BUILDING RESILIENCE IN CHILDREN

Resilience is the ability to adapt and bounce back after challenges and hard times. For children challenges they may face include starting a new school, moving house, welcoming a new sibling into the family, bullying and family breakdown. 

 

Children build resilience over time through experience, each time they overcome a challenge, it builds their confidence to handle the next challenge.

 

Ways children can be supported to build resilience:

  • Support your child but do not solve every minor problem or disappointment for them. For example, if your child doesn’t get invited to a birthday party or didn’t get what they want for their birthday, you could talk about how they feel instead of trying to fix the problem.
  • Avoid predicting and preventing problems for your child. This might mean letting your child hand in homework that’s wrong or not replacing a broken toy. Overcoming small challenges builds your child’s resilience for bigger setbacks.
  • Help them identify and manage strong emotions.
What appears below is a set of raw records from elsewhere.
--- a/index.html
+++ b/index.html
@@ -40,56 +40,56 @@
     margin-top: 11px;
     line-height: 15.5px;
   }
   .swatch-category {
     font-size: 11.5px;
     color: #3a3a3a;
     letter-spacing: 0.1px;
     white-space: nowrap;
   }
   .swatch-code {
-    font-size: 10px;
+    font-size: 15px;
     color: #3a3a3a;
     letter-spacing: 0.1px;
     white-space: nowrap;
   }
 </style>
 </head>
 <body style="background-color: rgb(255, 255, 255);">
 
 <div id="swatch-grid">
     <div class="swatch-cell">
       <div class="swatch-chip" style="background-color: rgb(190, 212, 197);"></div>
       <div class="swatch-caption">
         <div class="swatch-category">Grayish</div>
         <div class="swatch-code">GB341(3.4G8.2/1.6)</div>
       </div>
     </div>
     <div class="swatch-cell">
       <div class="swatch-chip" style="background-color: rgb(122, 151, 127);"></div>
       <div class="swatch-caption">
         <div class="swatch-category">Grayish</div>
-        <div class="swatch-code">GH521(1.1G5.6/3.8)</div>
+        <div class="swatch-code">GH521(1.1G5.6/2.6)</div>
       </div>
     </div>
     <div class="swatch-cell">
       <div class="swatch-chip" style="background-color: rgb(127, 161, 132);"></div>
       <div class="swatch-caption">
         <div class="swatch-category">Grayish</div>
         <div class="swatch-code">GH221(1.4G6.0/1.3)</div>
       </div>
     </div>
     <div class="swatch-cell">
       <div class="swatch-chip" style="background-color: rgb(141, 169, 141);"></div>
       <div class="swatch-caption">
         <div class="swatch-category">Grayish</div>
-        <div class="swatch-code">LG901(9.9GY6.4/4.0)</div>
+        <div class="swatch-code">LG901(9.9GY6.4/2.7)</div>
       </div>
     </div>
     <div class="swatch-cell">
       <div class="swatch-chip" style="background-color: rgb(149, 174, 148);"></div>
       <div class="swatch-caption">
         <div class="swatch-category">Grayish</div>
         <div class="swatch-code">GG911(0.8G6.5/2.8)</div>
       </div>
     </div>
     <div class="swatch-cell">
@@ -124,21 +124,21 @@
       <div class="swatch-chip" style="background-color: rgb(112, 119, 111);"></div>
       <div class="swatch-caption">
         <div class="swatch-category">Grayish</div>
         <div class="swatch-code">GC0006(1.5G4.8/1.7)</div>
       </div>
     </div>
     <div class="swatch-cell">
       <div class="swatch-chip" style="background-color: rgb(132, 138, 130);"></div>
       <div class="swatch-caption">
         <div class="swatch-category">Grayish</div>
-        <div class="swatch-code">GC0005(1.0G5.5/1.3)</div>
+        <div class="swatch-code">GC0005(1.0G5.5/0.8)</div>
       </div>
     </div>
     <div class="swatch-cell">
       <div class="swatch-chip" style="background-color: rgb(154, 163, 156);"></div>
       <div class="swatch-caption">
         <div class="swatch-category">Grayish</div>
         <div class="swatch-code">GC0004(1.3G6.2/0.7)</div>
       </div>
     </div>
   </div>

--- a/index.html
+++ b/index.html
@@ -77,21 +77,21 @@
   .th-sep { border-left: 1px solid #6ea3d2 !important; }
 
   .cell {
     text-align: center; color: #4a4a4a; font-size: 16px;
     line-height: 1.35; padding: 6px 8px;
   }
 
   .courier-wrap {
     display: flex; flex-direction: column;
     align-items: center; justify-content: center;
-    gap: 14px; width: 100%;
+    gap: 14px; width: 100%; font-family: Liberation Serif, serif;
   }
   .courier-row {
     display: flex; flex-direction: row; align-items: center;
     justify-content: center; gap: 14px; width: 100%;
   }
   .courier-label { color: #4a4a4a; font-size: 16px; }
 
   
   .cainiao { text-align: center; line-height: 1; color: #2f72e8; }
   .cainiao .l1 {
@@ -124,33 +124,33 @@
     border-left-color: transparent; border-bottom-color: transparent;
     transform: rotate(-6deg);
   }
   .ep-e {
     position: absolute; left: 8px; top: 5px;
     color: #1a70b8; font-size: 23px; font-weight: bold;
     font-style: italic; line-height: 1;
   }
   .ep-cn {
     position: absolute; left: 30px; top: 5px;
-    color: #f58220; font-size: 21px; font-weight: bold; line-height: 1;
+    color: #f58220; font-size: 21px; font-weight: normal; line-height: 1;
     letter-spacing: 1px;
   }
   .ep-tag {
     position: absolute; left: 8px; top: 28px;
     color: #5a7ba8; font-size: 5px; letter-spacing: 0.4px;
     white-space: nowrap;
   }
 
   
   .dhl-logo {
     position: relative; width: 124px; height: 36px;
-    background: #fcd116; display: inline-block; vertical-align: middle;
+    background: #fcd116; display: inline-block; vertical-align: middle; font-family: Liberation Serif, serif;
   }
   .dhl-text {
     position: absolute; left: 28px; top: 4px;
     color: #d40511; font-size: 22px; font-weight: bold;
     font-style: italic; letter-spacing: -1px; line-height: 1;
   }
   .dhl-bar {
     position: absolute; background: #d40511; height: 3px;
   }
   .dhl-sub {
For example, your child might be worried about a family member who’s sick. You could say, ‘I can see you’re really worried about Grandpa. It’s OK to be worried. But remember we’re doing everything we can to help him get better’.
  • Encourage them to have another go when things didn’t work out the first time. Praise your child for trying, no matter the result. You could say ‘I’m proud of you for finishing the race’ or ‘Well done for giving it another go’.
  • Build their self-compassion and nurture a positive self-view. Self-compassion helps your child deal with disappointment, failures, or mistakes by being kind to themselves. In turn, this helps them to move on from difficult experiences.
  • Make it a habit to recognise and acknowledge when things are going well.  For example, during family meals you could each share one positive thing from your day.